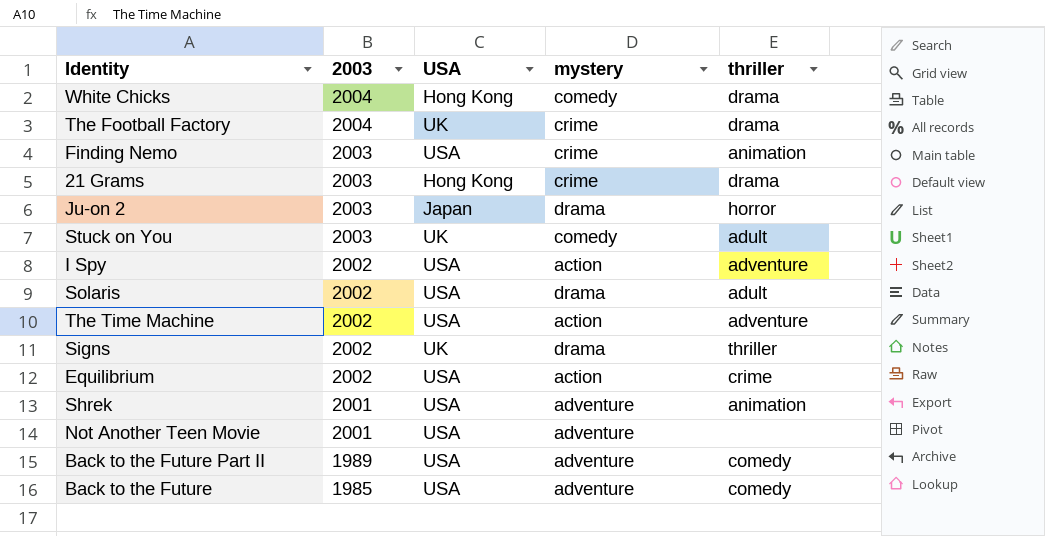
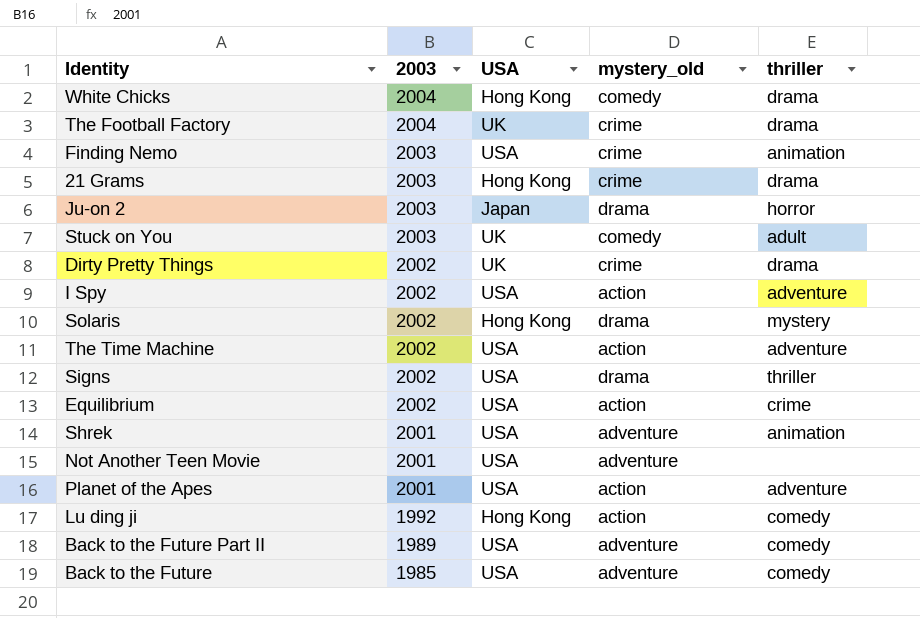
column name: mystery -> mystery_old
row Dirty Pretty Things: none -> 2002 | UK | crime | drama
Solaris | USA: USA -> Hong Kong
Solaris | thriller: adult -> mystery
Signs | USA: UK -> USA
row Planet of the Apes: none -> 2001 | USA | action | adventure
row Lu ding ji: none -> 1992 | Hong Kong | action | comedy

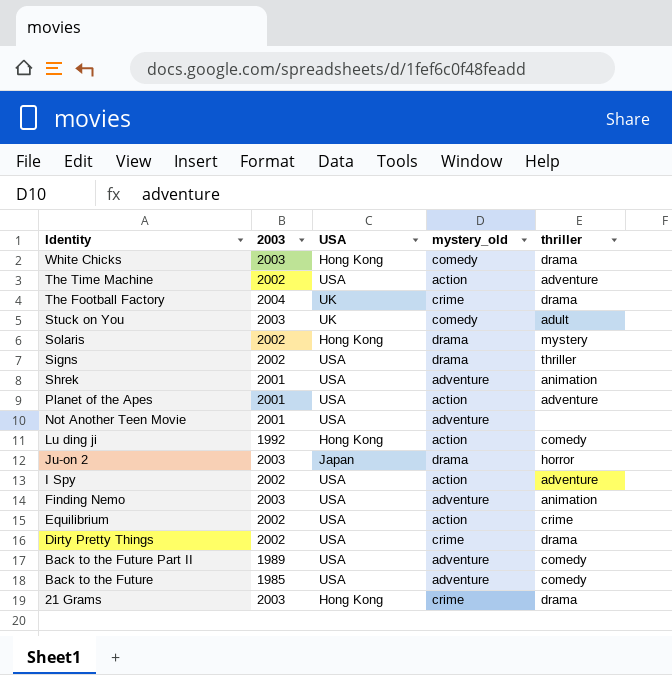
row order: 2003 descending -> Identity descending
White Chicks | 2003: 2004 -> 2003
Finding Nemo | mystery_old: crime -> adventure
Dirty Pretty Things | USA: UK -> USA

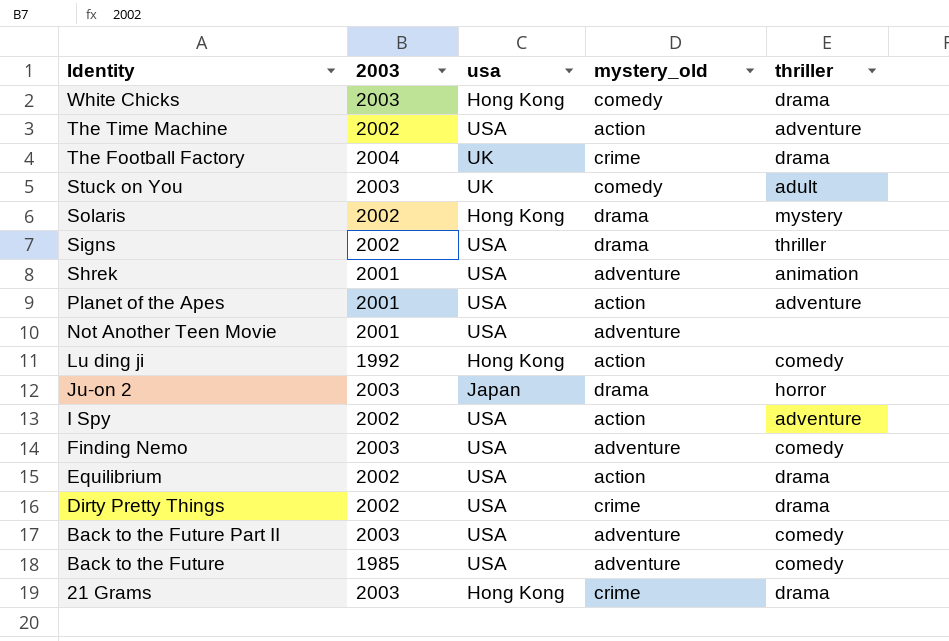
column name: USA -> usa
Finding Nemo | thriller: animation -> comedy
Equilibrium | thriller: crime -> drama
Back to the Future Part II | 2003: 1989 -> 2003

..............................

Print every entry exactly; omit the pictures.

## Reply
column name: mystery -> mystery_old
row Dirty Pretty Things: none -> 2002 | UK | crime | drama
Solaris | USA: USA -> Hong Kong
Solaris | thriller: adult -> mystery
Signs | USA: UK -> USA
row Planet of the Apes: none -> 2001 | USA | action | adventure
row Lu ding ji: none -> 1992 | Hong Kong | action | comedy

row order: 2003 descending -> Identity descending
White Chicks | 2003: 2004 -> 2003
Finding Nemo | mystery_old: crime -> adventure
Dirty Pretty Things | USA: UK -> USA

column name: USA -> usa
Finding Nemo | thriller: animation -> comedy
Equilibrium | thriller: crime -> drama
Back to the Future Part II | 2003: 1989 -> 2003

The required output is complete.